The British Raj exploited the Indian Army to rule the globe. Now, America needs this manpower to fight its wars. Firstly, to overcome its inability to generate its recruitment targets at home, and secondly it would like to have manpower from the peripheries which can be sacrificed without much political backlash. India is perceived to have surplus youth to meet the growing global demand for military manpower, with the number of unemployed queuing up at army recruitment centres across India.

Therefore, this whole engagement with the US should be viewed as an attempt in liberalizing the Indian military manpower market. Whilst, the analysts focus on the boost provided to the nascent private military complex in India with these defence ties, they forget or are ignoring the fact that the current military ties actually involve mortgaging our military manpower and reaping profits for the American military industrial complex.

Those who compare the Indo-Soviet military ties to the current Indo-US military cooperation are overlooking the fact that Indo-Soviet military ties were confined to the transfers of technologies from the Soviet Union, but without its ideology. Our military, despite a close relationship with the Soviet military in the past, remained completely apolitical during that phase. There was never a threat of it turning Red. However, looking at the past American engagements with countries in our neighbourhood and elsewhere in the world, one is forced to view the impact of Indo-American military cooperation on civil-military relations with scepticism. Pakistan, Philippines, Indonesia, Thailand, Brazil, Argentina and many other countries in Latin America are prime examples of civil-military relations deteriorating due to their militaries engaging with the US military. With the deep organizational influence of the American military on the Pakistan Army, there is merit in the argument that it has emerged as an army, only to protect its corporate interests rather than the needs of the state. In all the countries mentioned earlier, the Americans dealt with the respective militaries as entities, separate from the state. This tendency promoted the militaries in these countries to become political actors involving themselves in internal power struggles.

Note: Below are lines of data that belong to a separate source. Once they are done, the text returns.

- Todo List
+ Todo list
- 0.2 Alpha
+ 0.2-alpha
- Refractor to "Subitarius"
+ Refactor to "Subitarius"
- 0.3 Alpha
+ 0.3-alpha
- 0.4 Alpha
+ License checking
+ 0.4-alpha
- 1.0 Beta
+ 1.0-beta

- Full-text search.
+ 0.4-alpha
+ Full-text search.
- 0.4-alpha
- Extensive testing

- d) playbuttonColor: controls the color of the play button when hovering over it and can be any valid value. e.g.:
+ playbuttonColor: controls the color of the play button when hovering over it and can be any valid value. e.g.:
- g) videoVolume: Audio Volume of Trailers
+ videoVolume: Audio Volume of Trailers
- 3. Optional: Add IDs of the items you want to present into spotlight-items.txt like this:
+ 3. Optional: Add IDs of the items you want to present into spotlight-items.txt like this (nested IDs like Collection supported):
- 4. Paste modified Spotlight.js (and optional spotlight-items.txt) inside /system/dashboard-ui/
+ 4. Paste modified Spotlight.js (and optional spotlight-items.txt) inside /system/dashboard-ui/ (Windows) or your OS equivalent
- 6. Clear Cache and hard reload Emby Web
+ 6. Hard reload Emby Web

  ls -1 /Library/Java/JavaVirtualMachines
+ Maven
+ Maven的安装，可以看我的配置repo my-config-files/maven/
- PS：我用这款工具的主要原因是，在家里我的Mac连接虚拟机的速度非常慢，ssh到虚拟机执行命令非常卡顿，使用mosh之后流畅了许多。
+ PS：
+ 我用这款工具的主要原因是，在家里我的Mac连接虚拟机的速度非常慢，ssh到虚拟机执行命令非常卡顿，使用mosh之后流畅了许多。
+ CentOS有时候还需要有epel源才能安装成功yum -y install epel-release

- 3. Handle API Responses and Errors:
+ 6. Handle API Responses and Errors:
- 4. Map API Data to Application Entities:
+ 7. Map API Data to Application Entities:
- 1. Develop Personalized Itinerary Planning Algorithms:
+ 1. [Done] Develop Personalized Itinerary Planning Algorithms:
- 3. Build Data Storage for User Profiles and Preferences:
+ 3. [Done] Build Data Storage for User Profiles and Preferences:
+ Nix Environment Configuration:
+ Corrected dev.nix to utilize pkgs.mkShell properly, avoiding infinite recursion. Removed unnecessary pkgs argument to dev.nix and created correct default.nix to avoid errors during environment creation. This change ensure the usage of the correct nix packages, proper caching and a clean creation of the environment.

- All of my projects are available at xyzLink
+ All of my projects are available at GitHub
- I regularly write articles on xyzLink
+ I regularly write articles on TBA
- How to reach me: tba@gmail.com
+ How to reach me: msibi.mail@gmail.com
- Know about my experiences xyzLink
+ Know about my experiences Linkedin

These examples have been shown to prove that strategy cannot be based on short-term calculations and bean counting the number of F-16s. There are far larger issues involved in getting into military ties with an empire. We need to carry out elaborate studies on various facets of the relationship, before plunging ourselves into a quagmire from where it may be difficult to extricate. The level of debate on such matters, in a country aspiring to be a great power, has to be much higher than what exists in India.